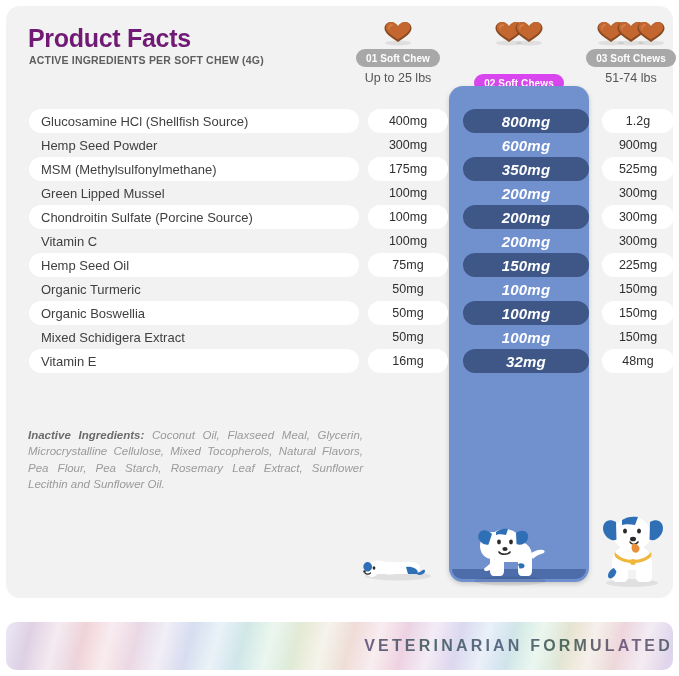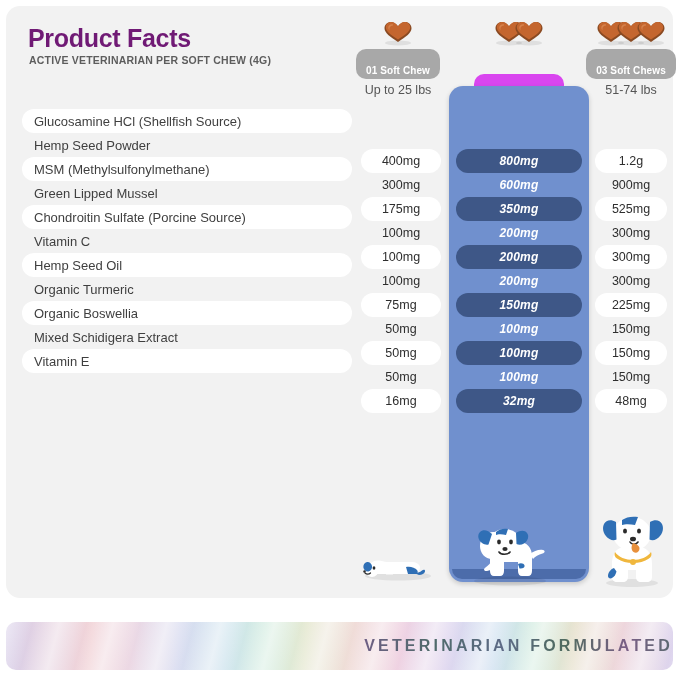"ACTIVE VETERINARIAN PER SOFT CHEW" div { text: VETERINARIAN -> INGREDIENTS }
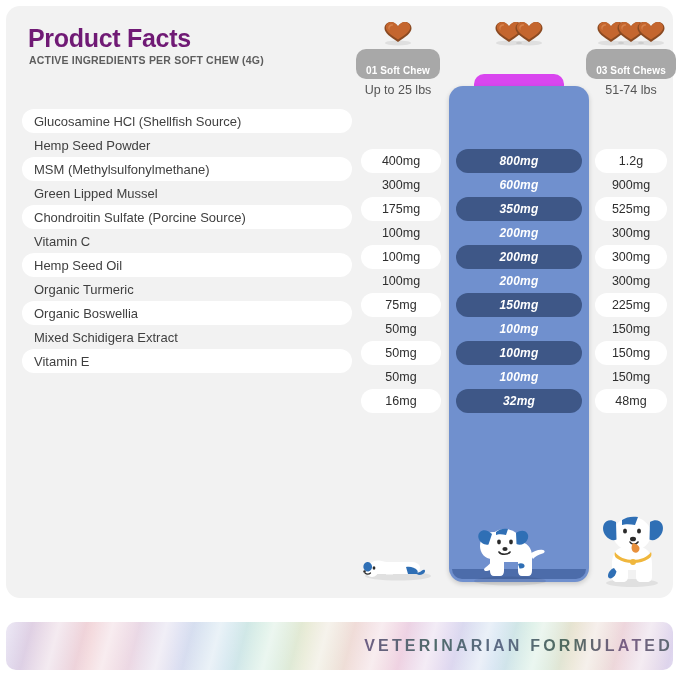"01 Soft Chew" .dose-badge { padding: 16px 10px 3px 10px -> 4px 10px 3px 10px }
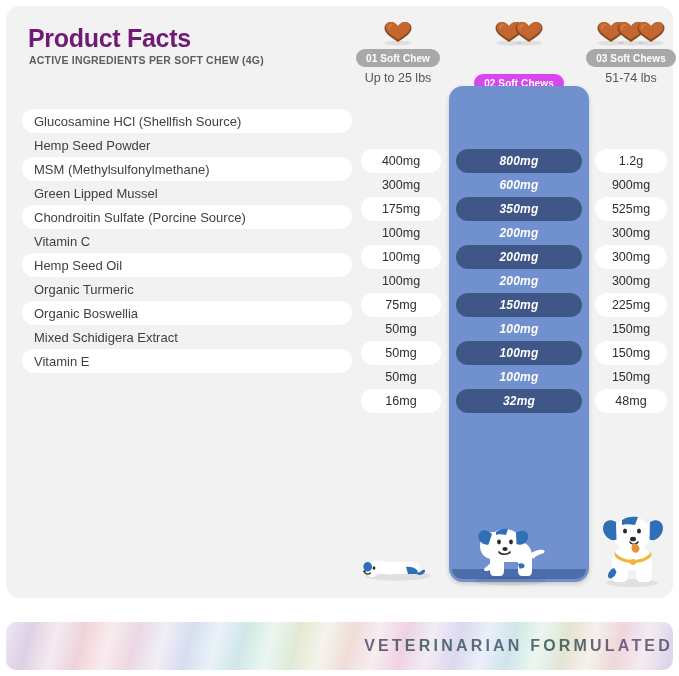"Glucosamine HCl (Shellfish Source)" #ingredients-table { left: 0 -> 7px }
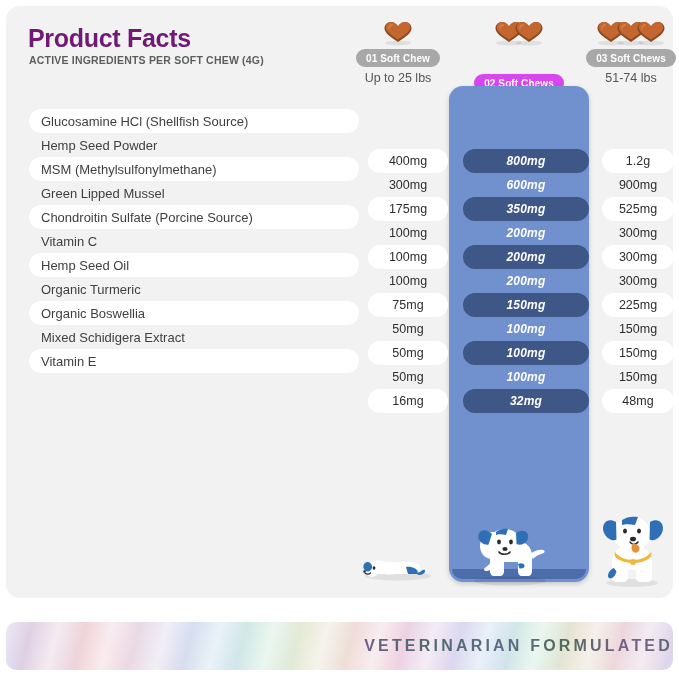"400mg" .dose-cell { margin-top: 40px -> none }
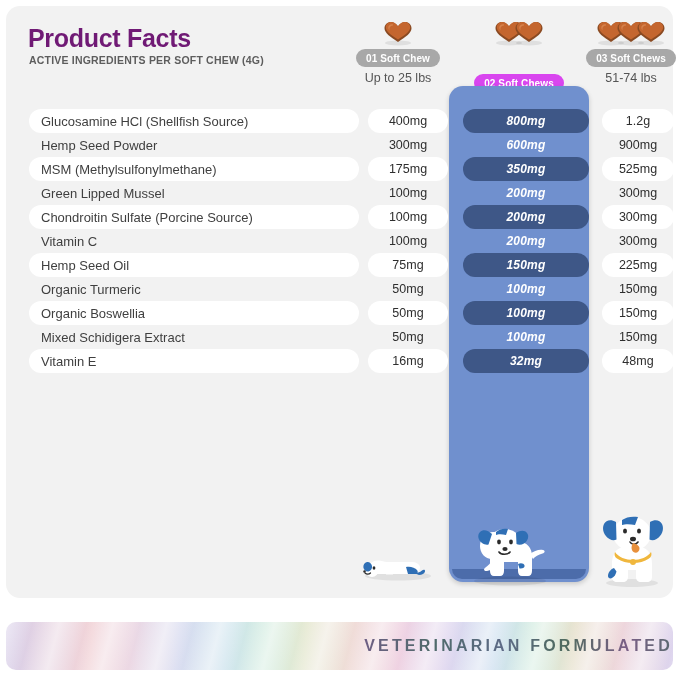"800mg" .dose-cell.c1 { font-size: 12px -> 15px }
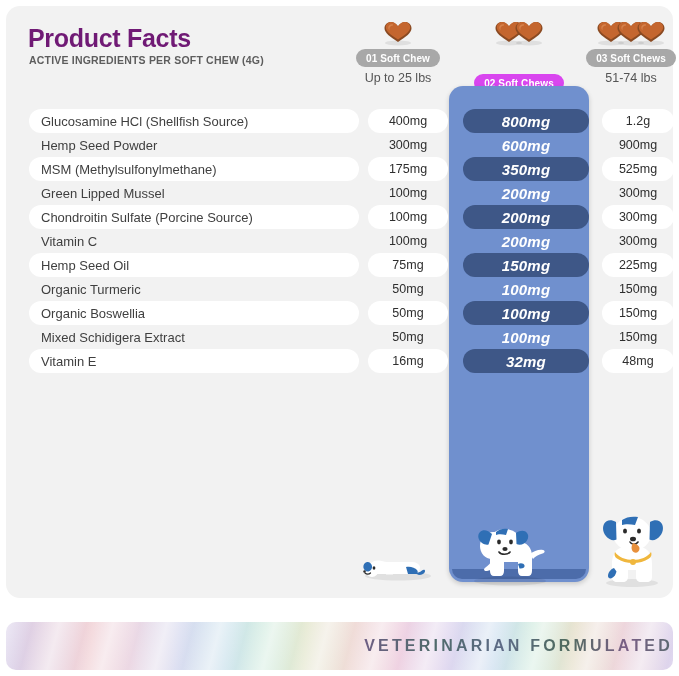"Inactive Ingredients: Coconut Oil," p { html: none -> <p><b>Inactive Ingredients:</b><span> Coconut Oil, Flaxseed Meal, Glycerin, Microcrystalline Cellulose, Mixed Tocopherols, Natural Flavors, Pea Flour, Pea Starch, Rosemary Leaf Extract, Sunflower Lecithin and Sunflower Oil.</span></p> }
§ §
:: PROBLEM TO WORK ON ::
Skip every picture and return the lines above from the top through the one that contains "left: 0 -> 7px".

:: TASK OUTPUT ::
"ACTIVE VETERINARIAN PER SOFT CHEW" div { text: VETERINARIAN -> INGREDIENTS }
"01 Soft Chew" .dose-badge { padding: 16px 10px 3px 10px -> 4px 10px 3px 10px }
"Glucosamine HCl (Shellfish Source)" #ingredients-table { left: 0 -> 7px }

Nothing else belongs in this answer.